+++ Supplied records +++
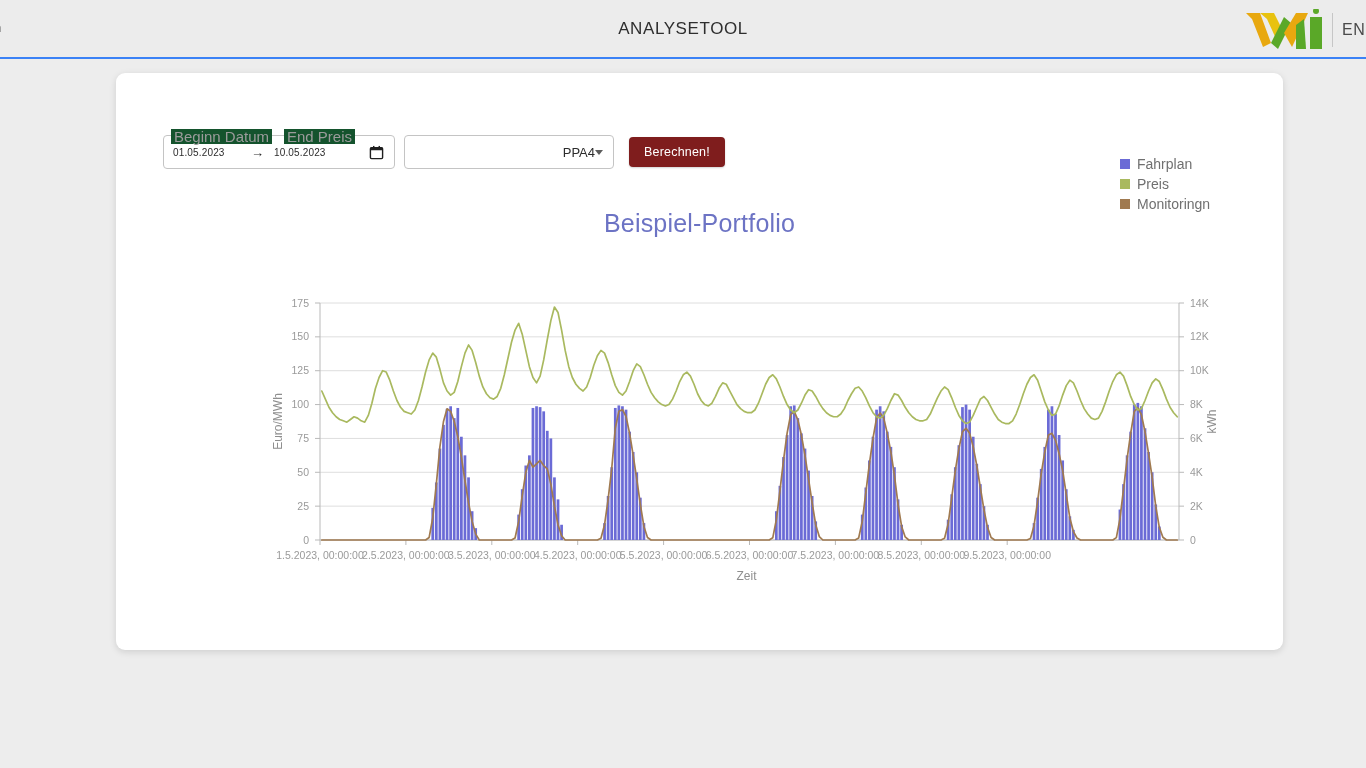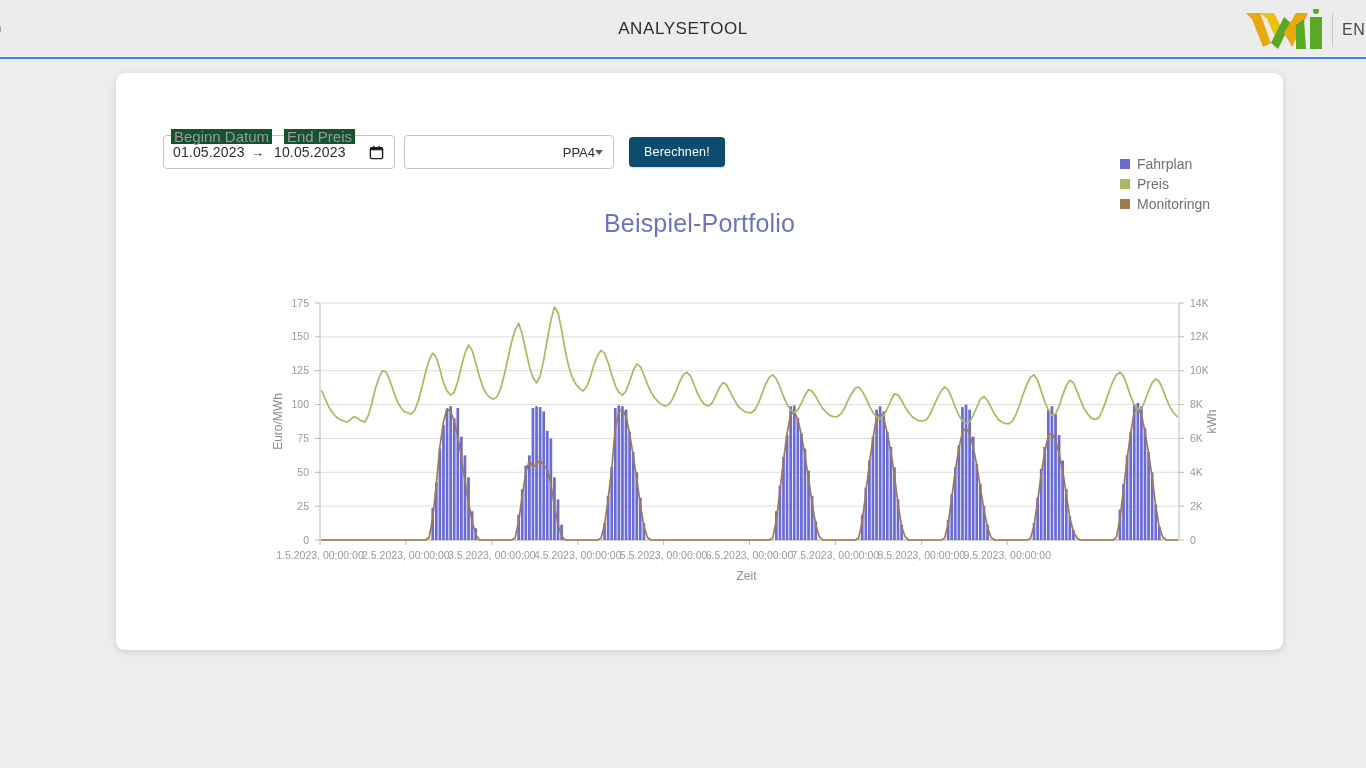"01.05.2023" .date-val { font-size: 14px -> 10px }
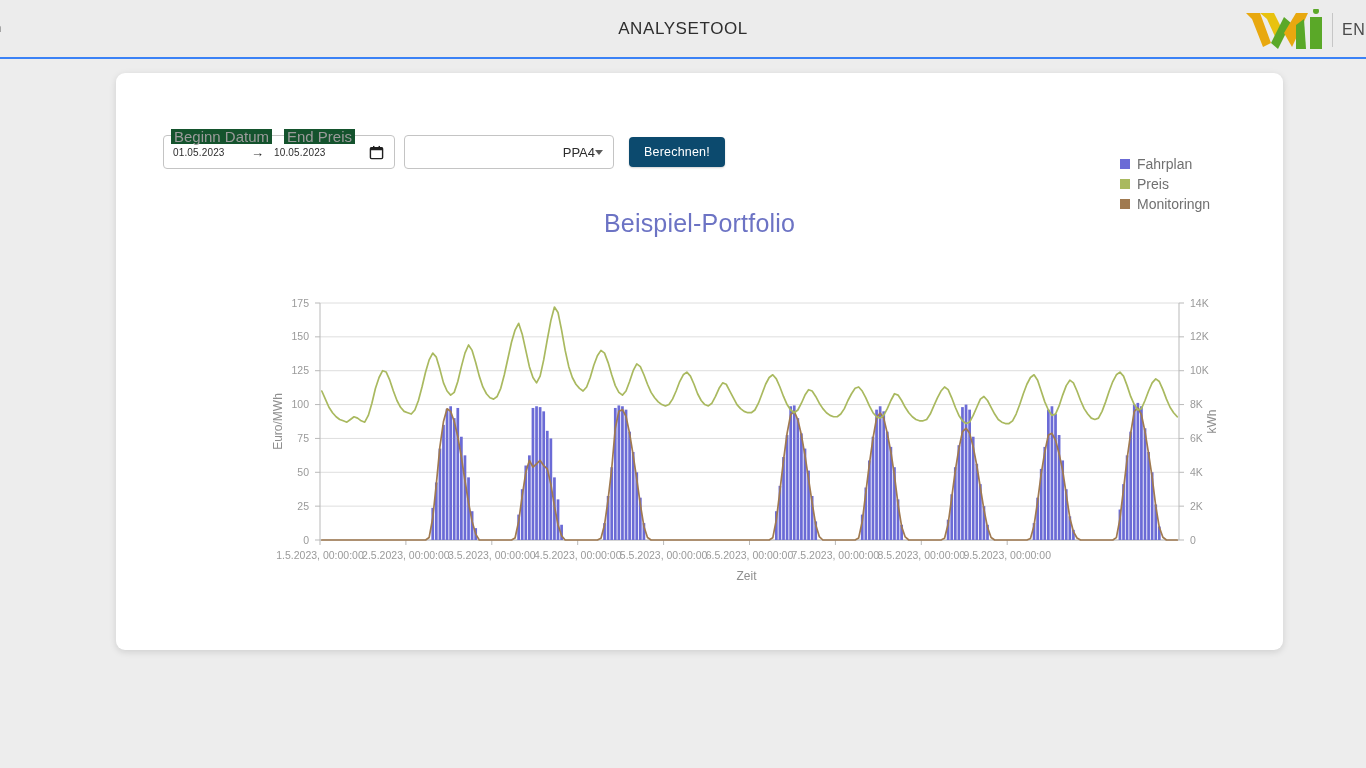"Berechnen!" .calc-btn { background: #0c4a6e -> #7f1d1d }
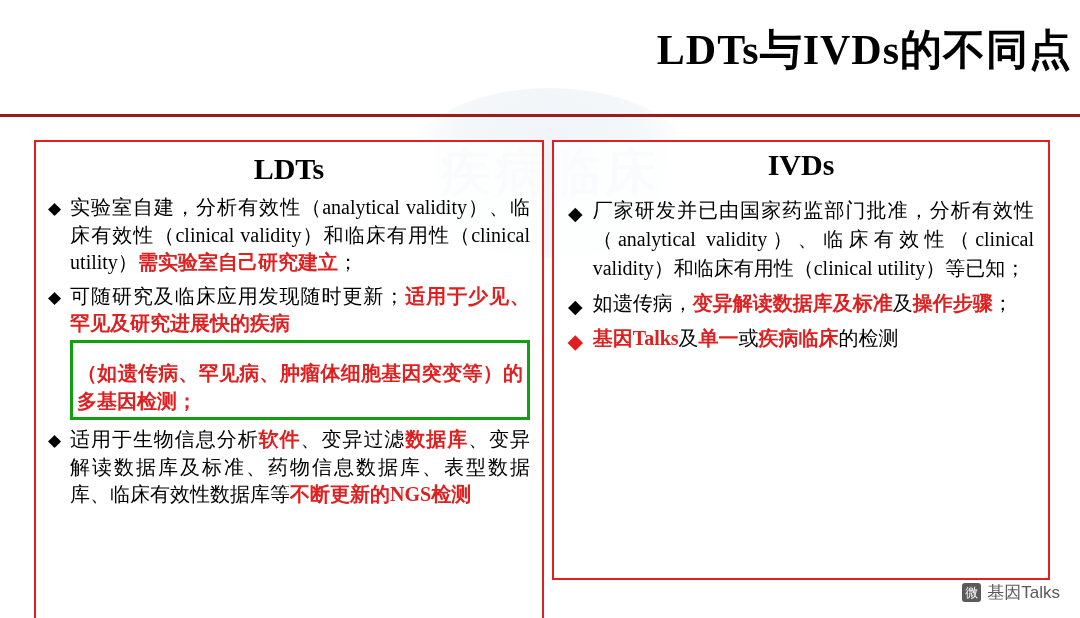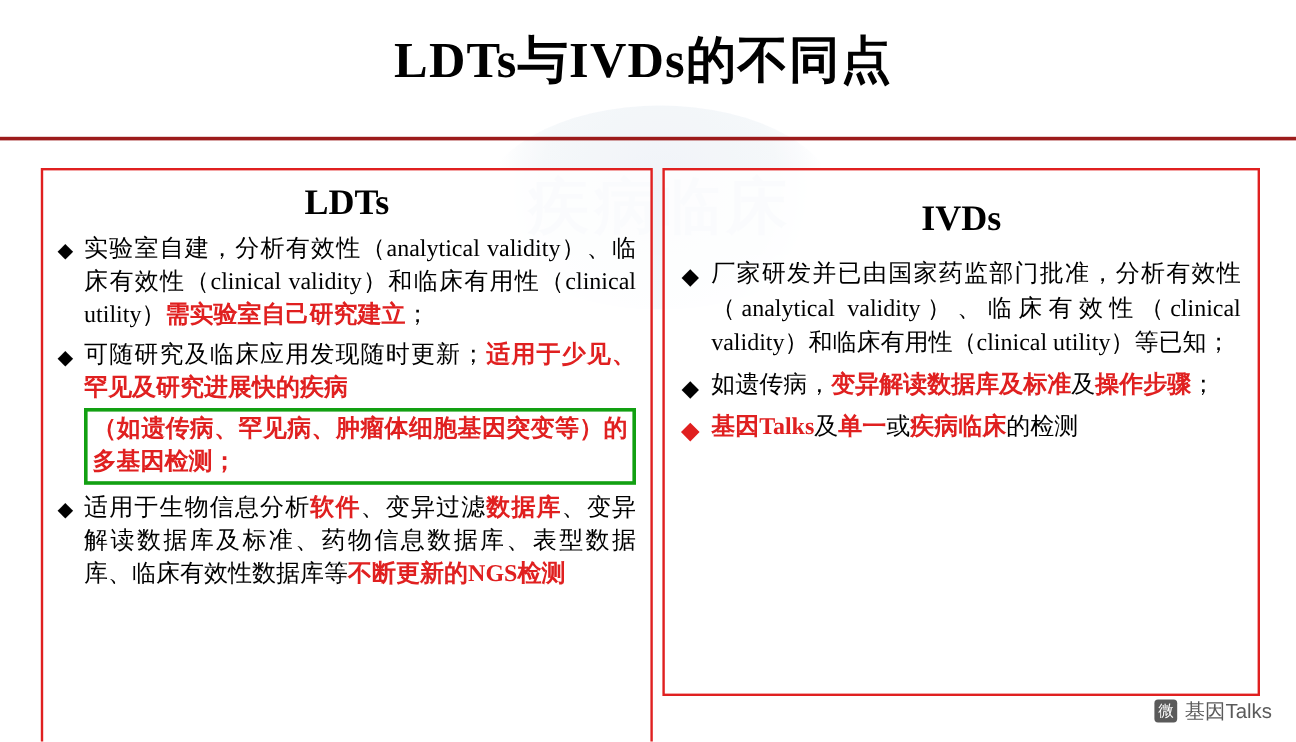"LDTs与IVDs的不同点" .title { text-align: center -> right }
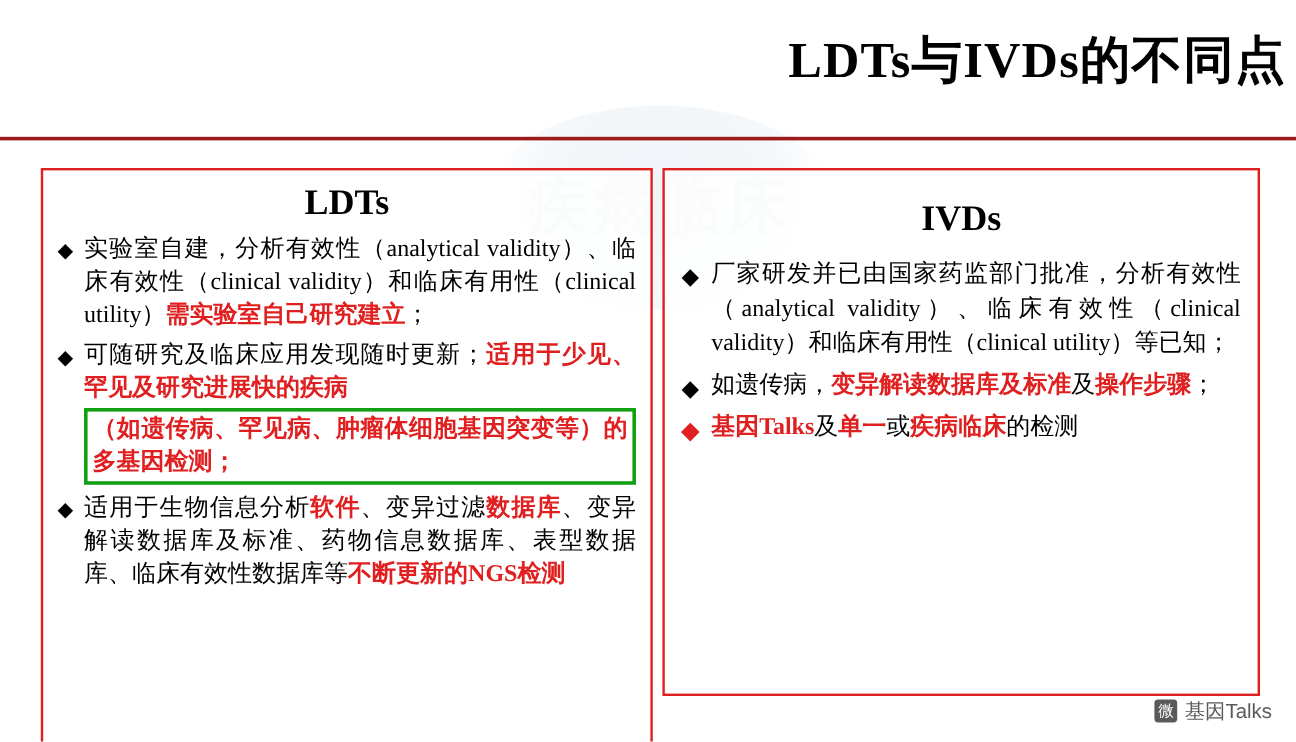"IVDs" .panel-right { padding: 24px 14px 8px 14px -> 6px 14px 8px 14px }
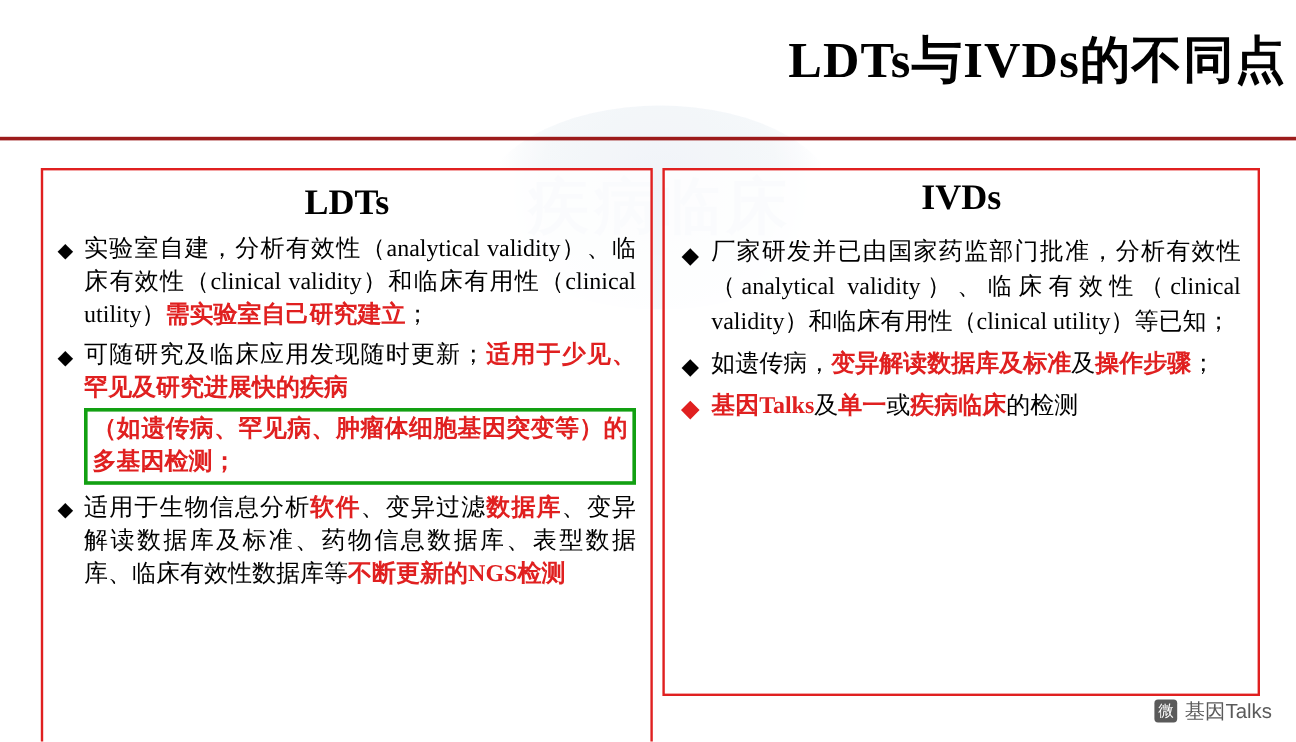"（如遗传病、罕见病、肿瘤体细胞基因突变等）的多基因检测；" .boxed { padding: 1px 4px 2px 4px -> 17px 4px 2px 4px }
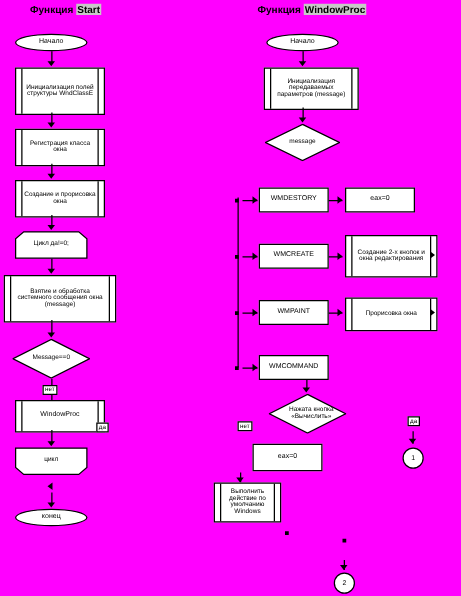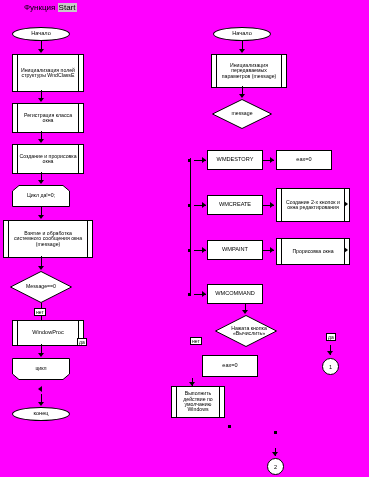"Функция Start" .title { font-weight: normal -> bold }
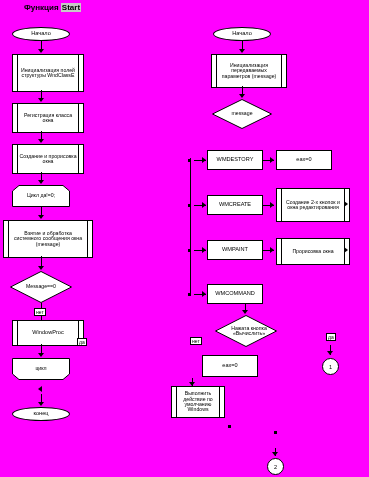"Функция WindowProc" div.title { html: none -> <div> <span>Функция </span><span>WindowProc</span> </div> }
+++
• _Problem to work on_
No pictures belong in the copy. Retype exactly, and only, the lines from the line containing "padding: 24px 14px" through the last line of the data, both included.

• _Response box_
"IVDs" .panel-right { padding: 24px 14px 8px 14px -> 6px 14px 8px 14px }
"（如遗传病、罕见病、肿瘤体细胞基因突变等）的多基因检测；" .boxed { padding: 1px 4px 2px 4px -> 17px 4px 2px 4px }
"Функция Start" .title { font-weight: normal -> bold }
"Функция WindowProc" div.title { html: none -> <div> <span>Функция </span><span>WindowProc</span> </div> }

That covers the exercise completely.